6.2. EPS Inhibit Corrosion

EPS can adsorb on the metal surface and form a biofilm, which acts as a protective layer, hinders the transmission of oxygen, and separates a metal surface from a corrosive environment, thus, metal corrosion is inhibited [53,54,124,125,126,127]. The negatively charged functional groups in EPS, such as -NH2, -COOH, -C-O-C, and -OH, first adsorb positively charged metal ions to form complexes. Then, EPS interact with metal ions by oxidation and precipitation to form biomineralized layers on the metal surface, which can protect metals from corrosive environments such as seawater [56,128,129]. The EPS control the kinetic pathway of CaCO3, biomineralizing nucleation and CaCO3 crystal growth. The formation mechanism of a biomineralized film is illustrated in Figure 6 [56,130]. Microorganisms with an over-production of EPS form a biomineralization film on the surface of a metal and protect it from corrosion. However, if microorganisms secrete only a small amount of EPS, a complete biological mineralization cannot be achieved. Consequently, accelerated corrosion due to the formation of concentrated elements on the surface will occur [130]. The researchers extracted polysaccharides from EPS and showed that the hydroxyl groups in the extracellular polysaccharides can adsorb/chelate Fe2+/Fe3+ ions and attach to the surface of carbon steel. In this way, a dense protective film is formed, which reduces the diffusion rate of oxygen and Cl- ions and, thus, inhibits the corrosion of carbon steel [131,132]. Li et al. found that EPS can protect X65 steel by preventing bacterial cells of SRP from adhering to the surface of X65 steel and blocking SRP from gaining electrons from the metal [133]. Recently, it was shown that a marine isolate of P. stutzeri can promote the formation of a protective biomineralization film, which had a good inhibition effect against steel corrosion [134]. S. putrefaciens could use cell walls as the nucleation sites to induce the formation of a protective biomineralized layer, which contained calcite and EPS on the steel surface [129].

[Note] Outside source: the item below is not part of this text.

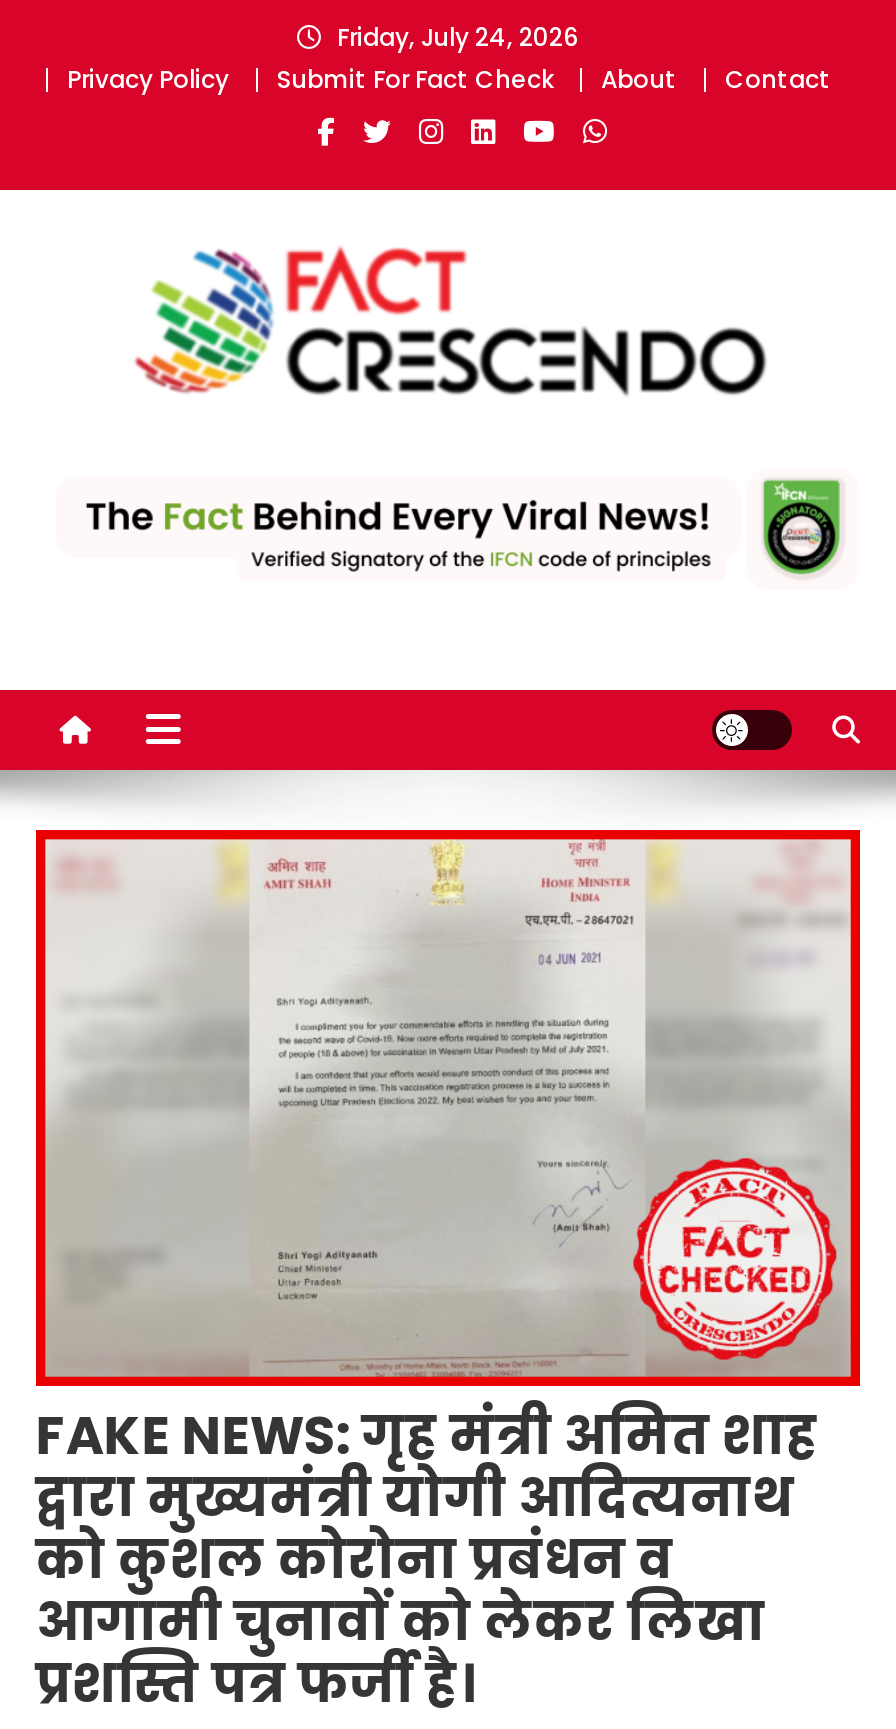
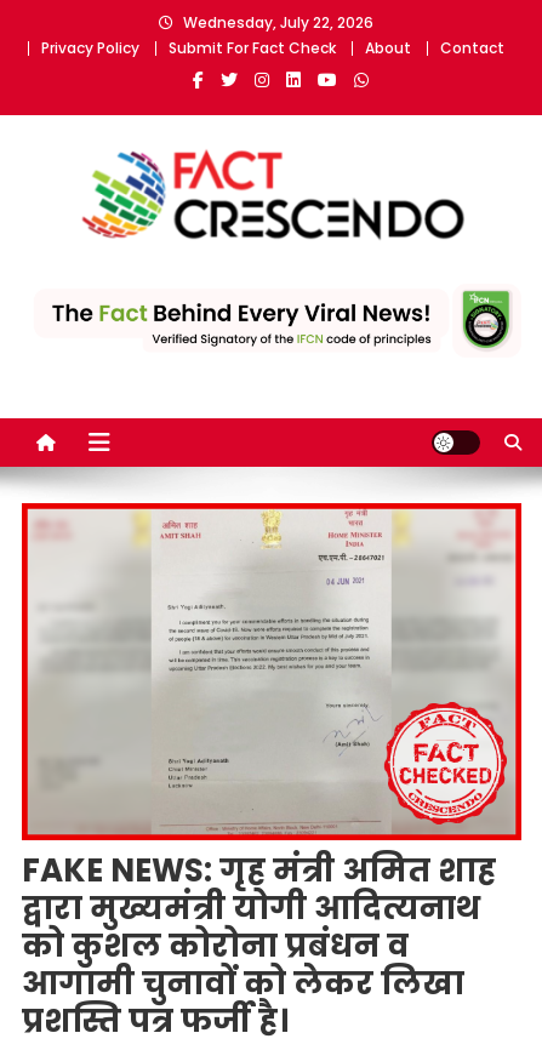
[337,20,579,54] Friday, July 24, 2026 -> [182,12,373,33] Wednesday, July 22, 2026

In summary, the role of EPS in corrosion depends mainly on: (1) whether the functional groups in the EPS can interact with metal ions; (2) whether the film formed by EPS adsorption on the metal surface is closed or patchy to isolate the metal from the corrosive environment; (3) whether EPS components such as proteins and/or humic acids can carry out electron transfer and are related to the redox state of metals. In any case, the influence of EPS and its component for the corrosion of metals need to be explored further.
Figure 6. Diagram of formation of a biomineralized film. Adapted from [56]. Reproduced with permission from Elsevier.
Figure 6. Diagram of formation of a biomineralized film. Adapted from [56]. Reproduced with permission from Elsevier.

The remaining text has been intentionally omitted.